• _Problem description_
Print out the data precisely as it appears here, with no pictures.

• _Materials provided_
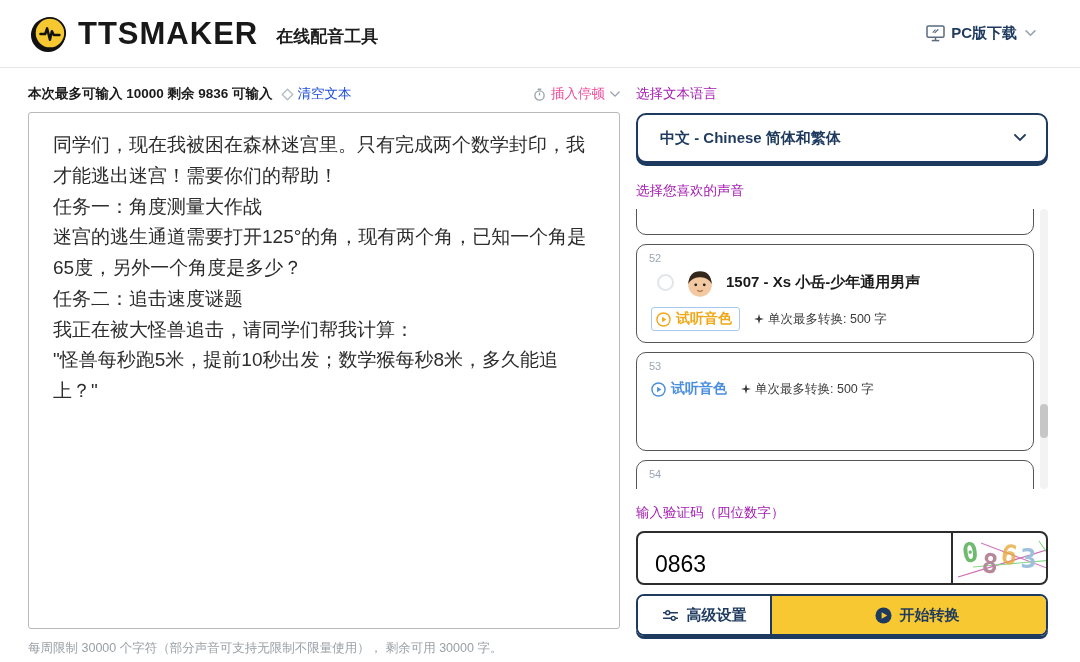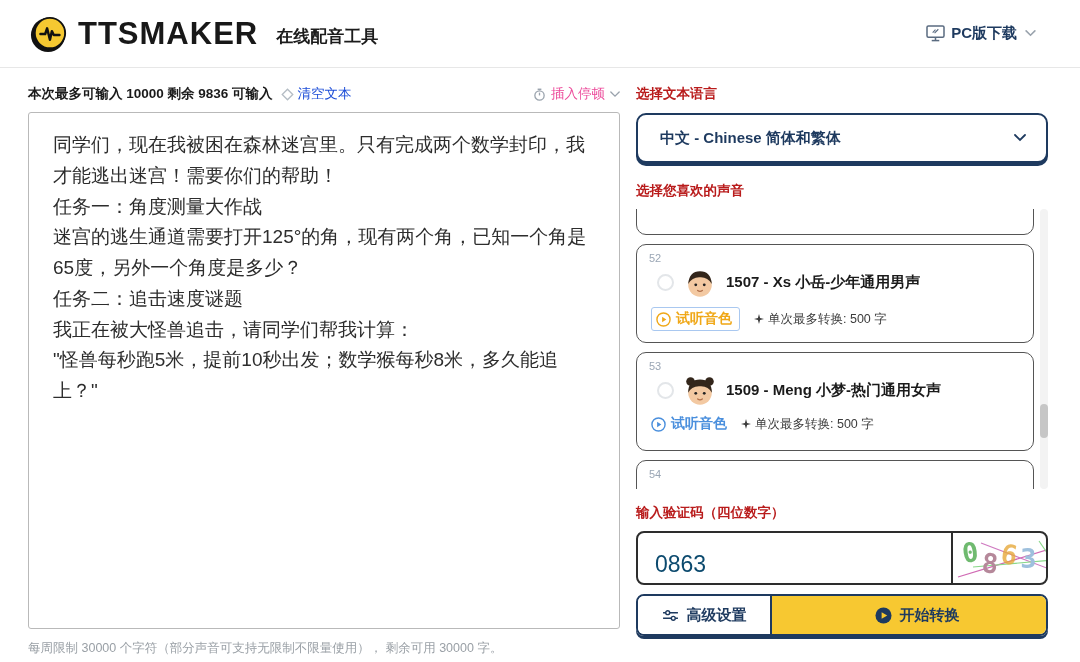"选择文本语言" .sec-label { color: #b91c1c -> #a21caf; font-weight: 700 -> 400 }
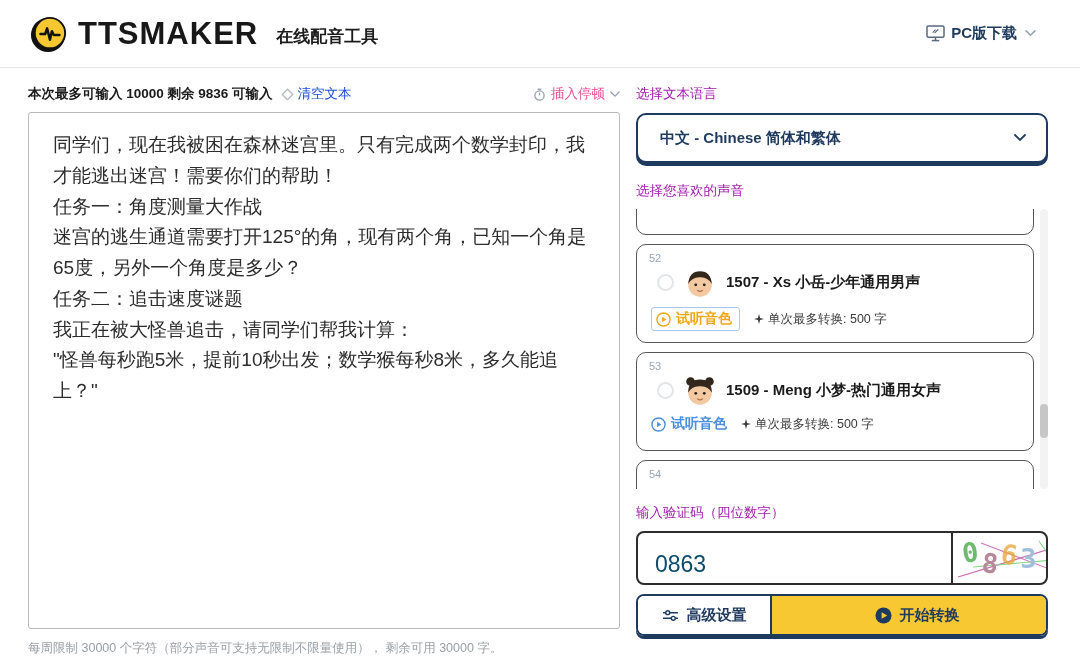"1509 - Meng 小梦-热门通用女声" div.v-row { html: <div> <span></span> <span> <svg> <circle></circle> <circle></circle> <circle></circle> <path></path> <circle></circle> <circle></circle> <path></path> </svg> </span> <span>1509 - Meng 小梦-热门通用女声</span> </div> -> none }
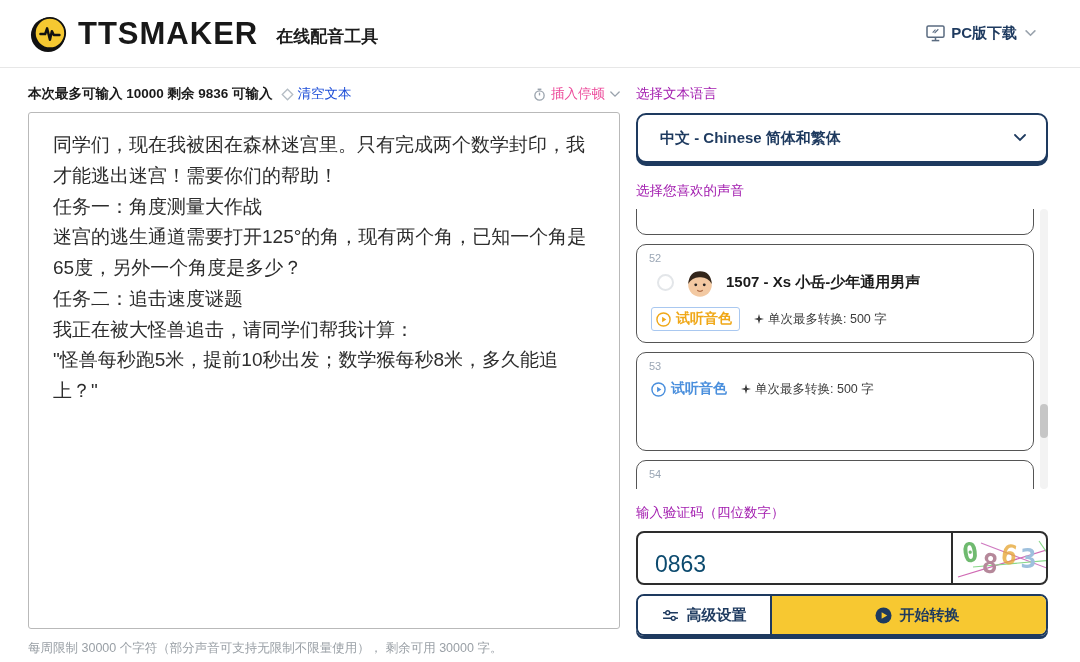"0863" .captcha-input { color: #0c4a6e -> #000000 }
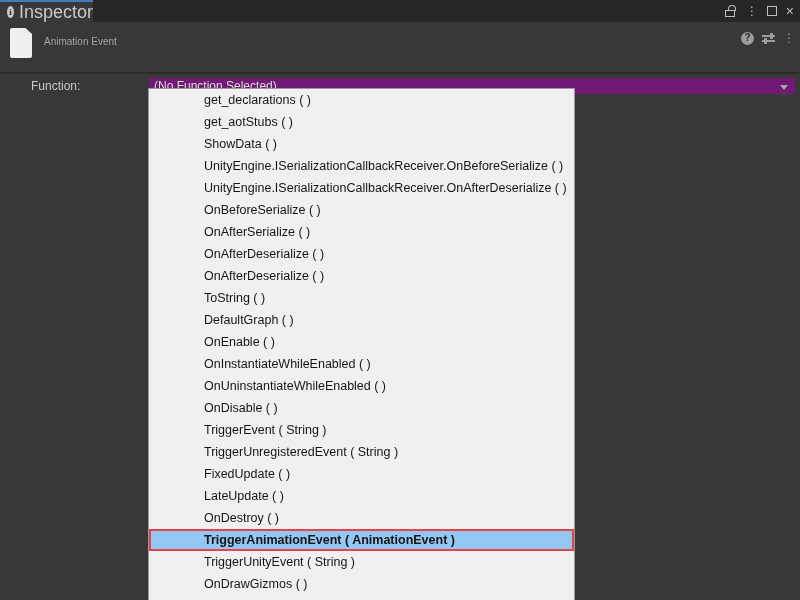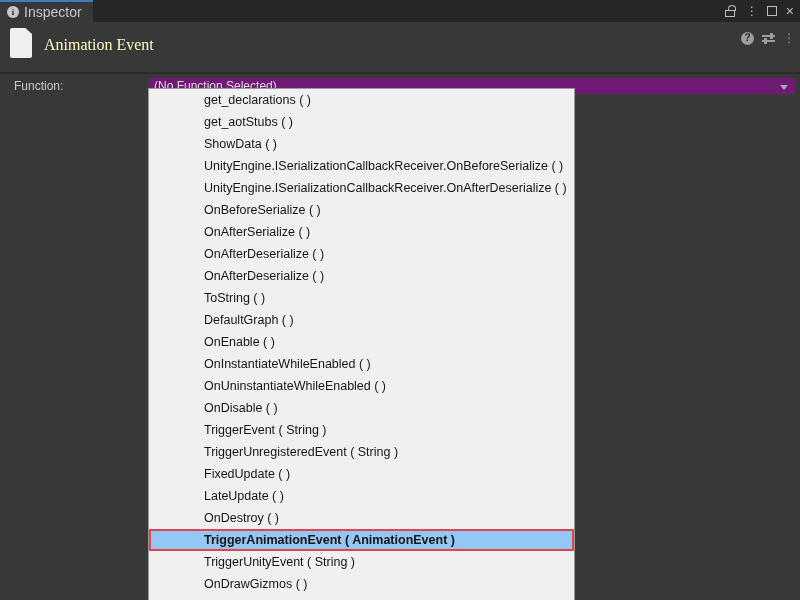"Inspector" .tab-label { font-size: 14px -> 18px }
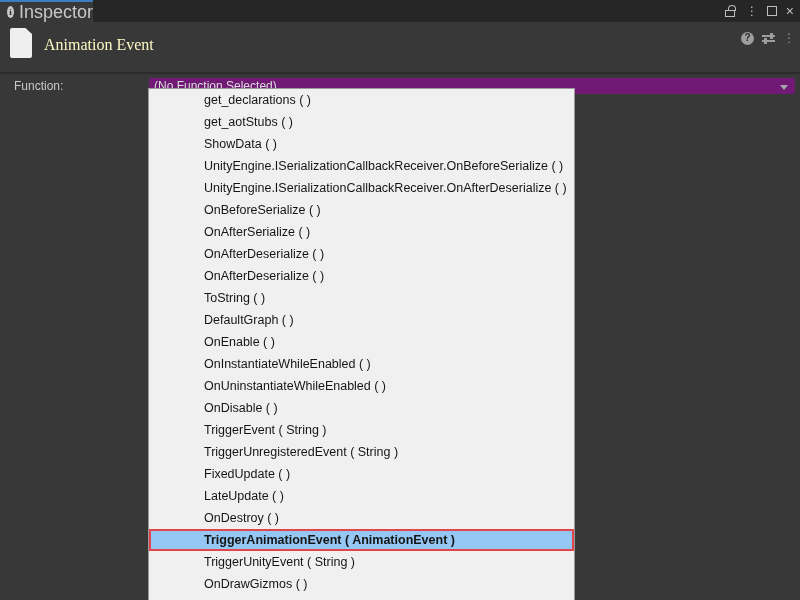"Animation Event" .header-title { color: #fef9c3 -> #a3a3a3; font-family: Liberation Serif, serif -> none; font-size: 16px -> 10px }
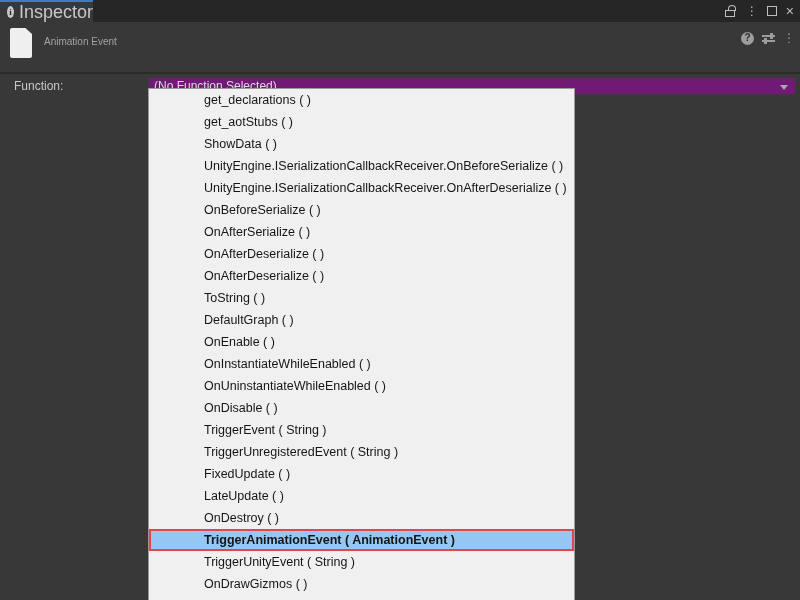"Function:" .function-label { left: 14px -> 31px }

• _Your response_
"选择文本语言" .sec-label { color: #b91c1c -> #a21caf; font-weight: 700 -> 400 }
"1509 - Meng 小梦-热门通用女声" div.v-row { html: <div> <span></span> <span> <svg> <circle></circle> <circle></circle> <circle></circle> <path></path> <circle></circle> <circle></circle> <path></path> </svg> </span> <span>1509 - Meng 小梦-热门通用女声</span> </div> -> none }
"0863" .captcha-input { color: #0c4a6e -> #000000 }
"Inspector" .tab-label { font-size: 14px -> 18px }
"Animation Event" .header-title { color: #fef9c3 -> #a3a3a3; font-family: Liberation Serif, serif -> none; font-size: 16px -> 10px }
"Function:" .function-label { left: 14px -> 31px }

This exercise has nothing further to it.